» EXERCISE PROMPT
Of the entries below, repeat exactly only those lines from the one containing "text-align: center ->" through the last line, with pictures omitted.
-*-*-
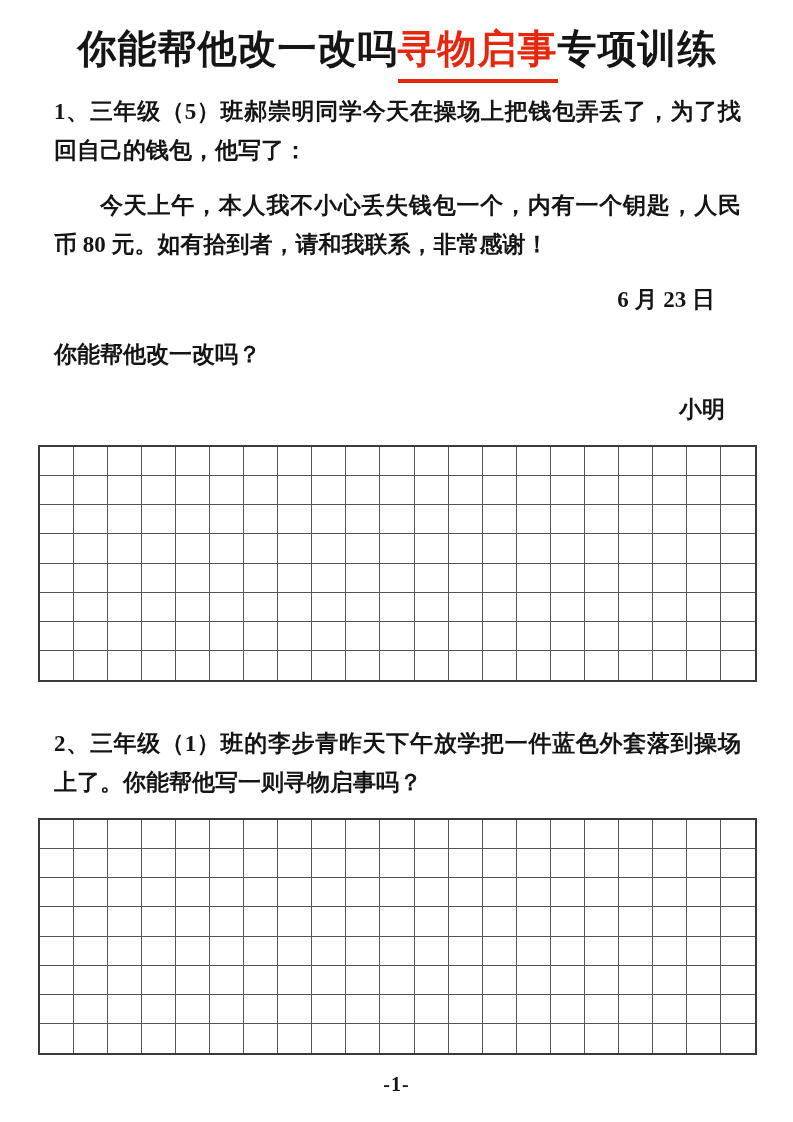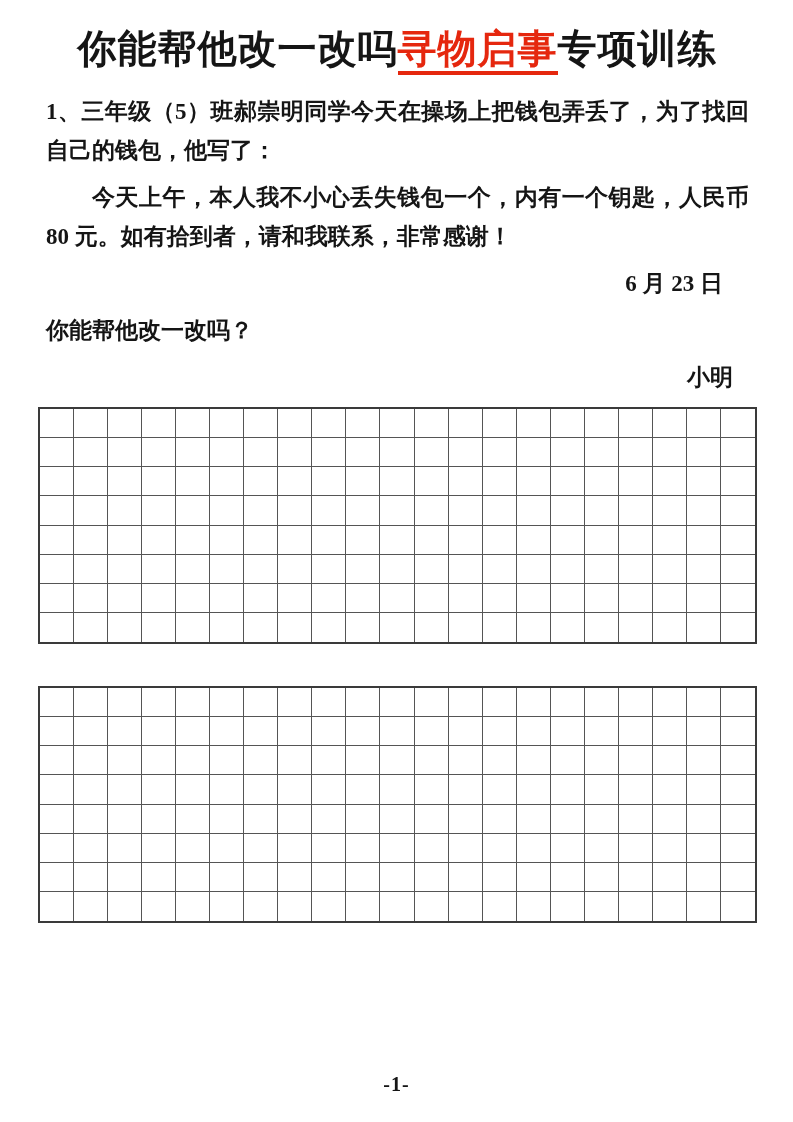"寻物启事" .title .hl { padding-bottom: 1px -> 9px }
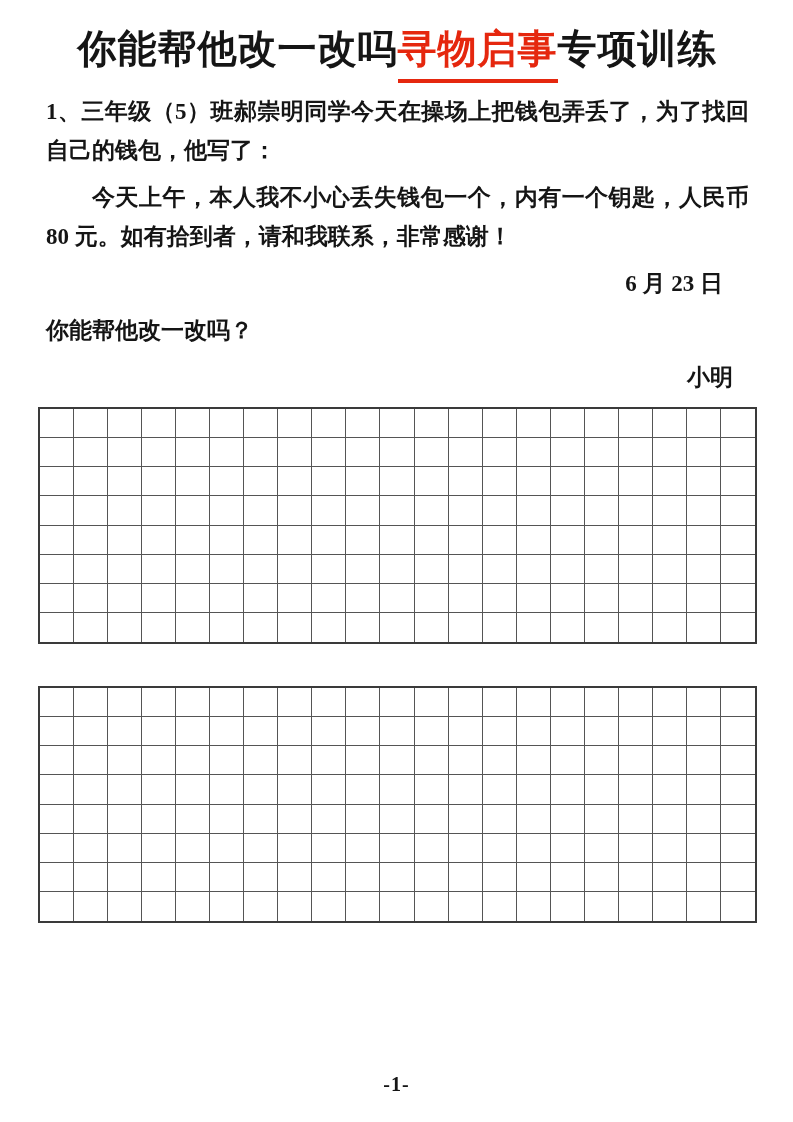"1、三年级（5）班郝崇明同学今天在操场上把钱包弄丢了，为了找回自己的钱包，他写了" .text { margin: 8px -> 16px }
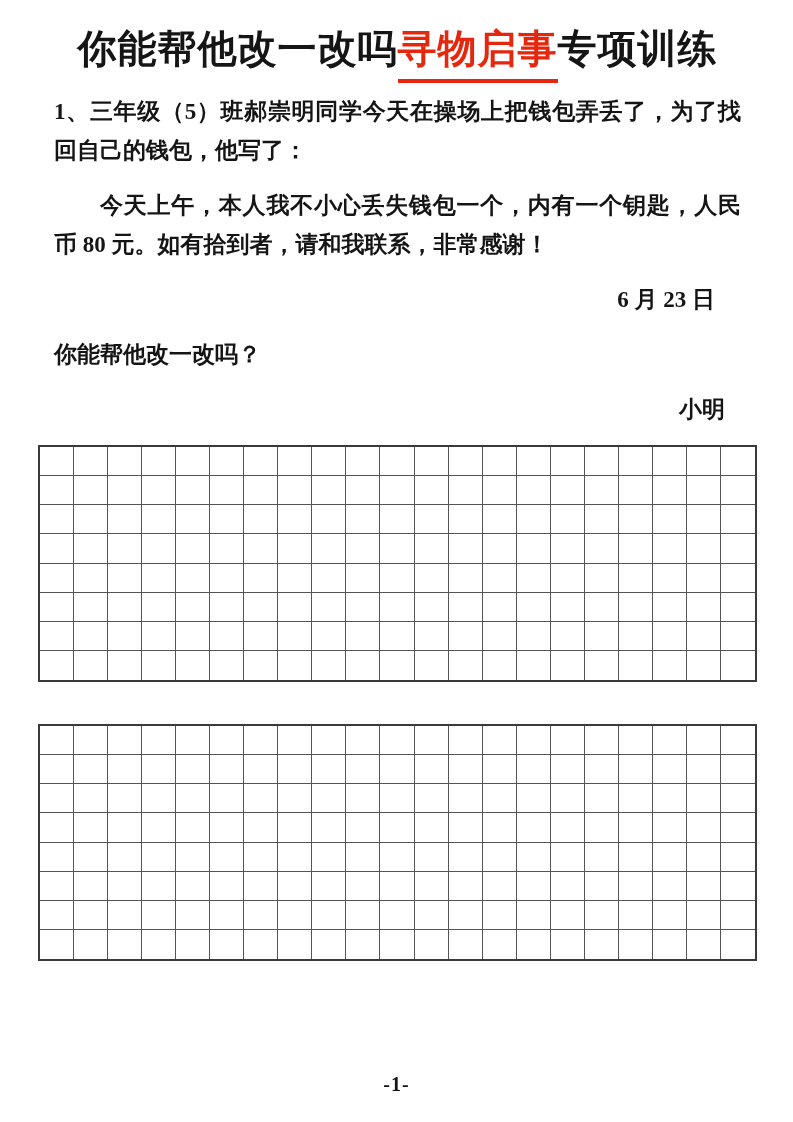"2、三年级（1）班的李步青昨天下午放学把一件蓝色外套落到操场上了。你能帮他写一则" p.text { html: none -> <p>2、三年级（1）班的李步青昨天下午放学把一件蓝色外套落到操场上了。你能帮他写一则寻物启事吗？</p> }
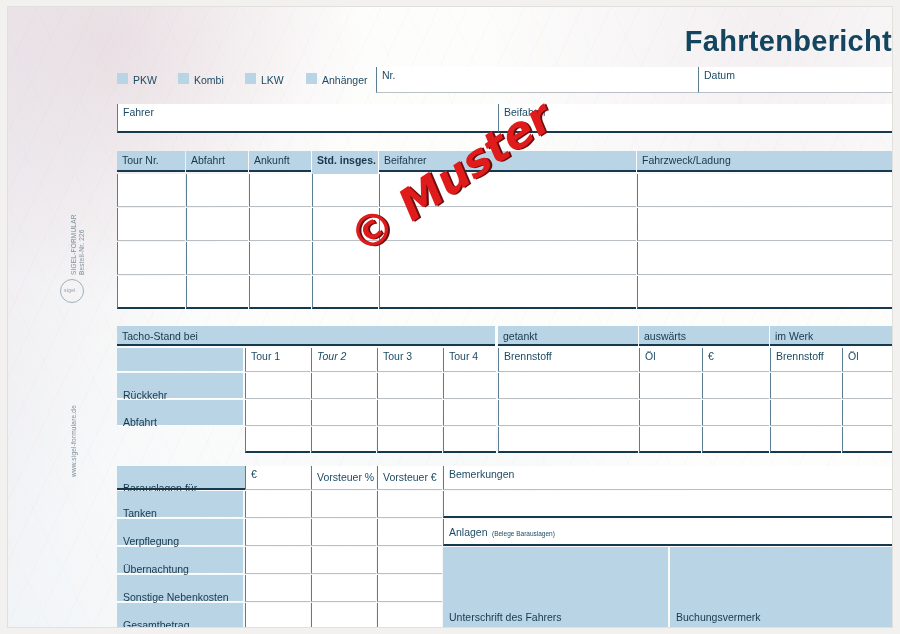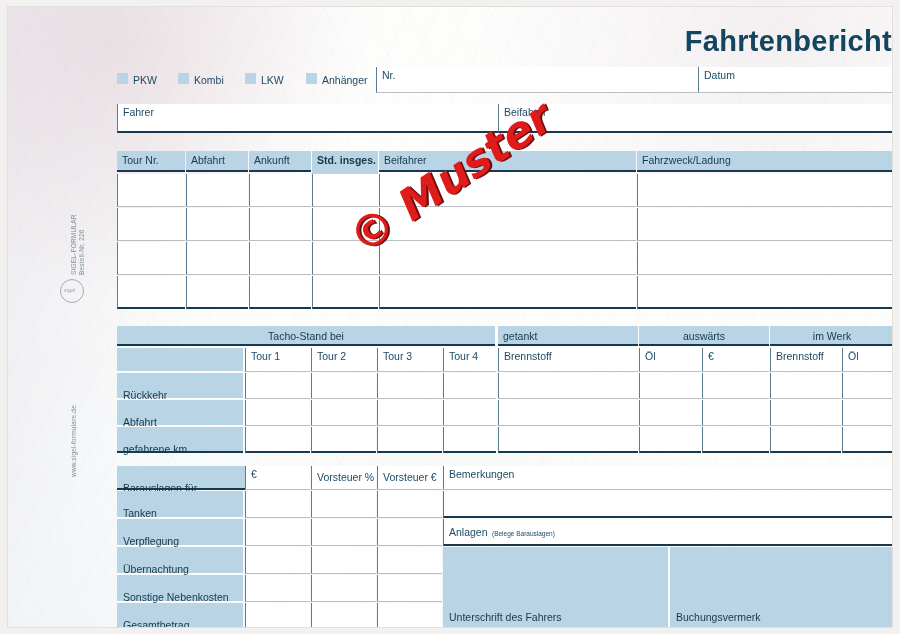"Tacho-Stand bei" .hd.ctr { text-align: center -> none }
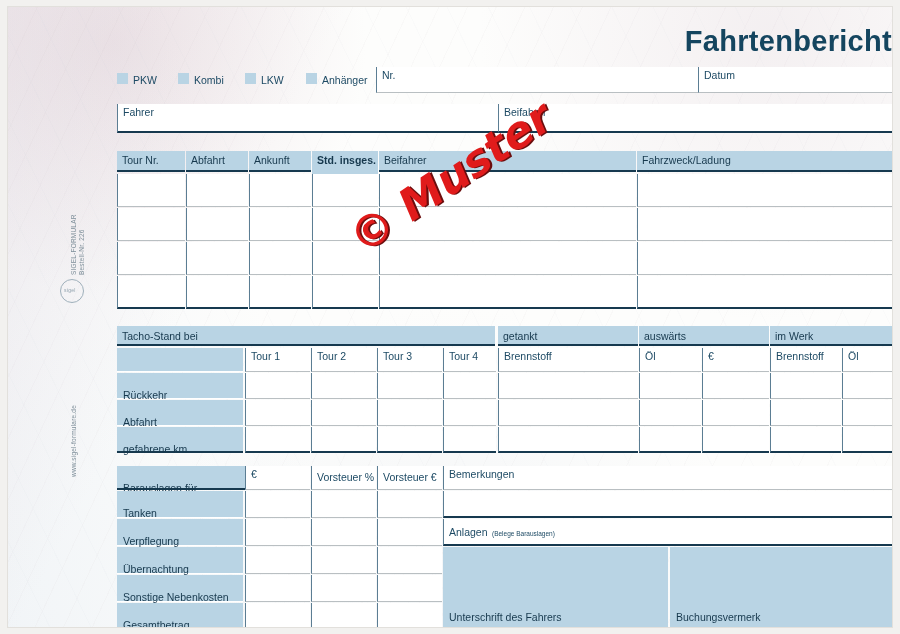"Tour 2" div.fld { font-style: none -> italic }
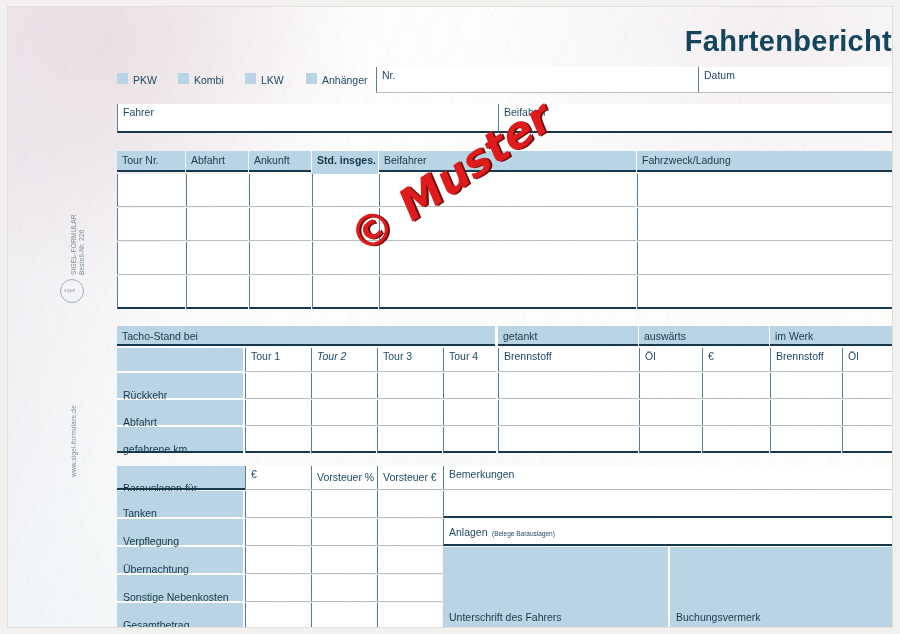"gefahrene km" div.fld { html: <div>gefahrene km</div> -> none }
-*-*-
» RESPONSE AREA
"Tacho-Stand bei" .hd.ctr { text-align: center -> none }
"Tour 2" div.fld { font-style: none -> italic }
"gefahrene km" div.fld { html: <div>gefahrene km</div> -> none }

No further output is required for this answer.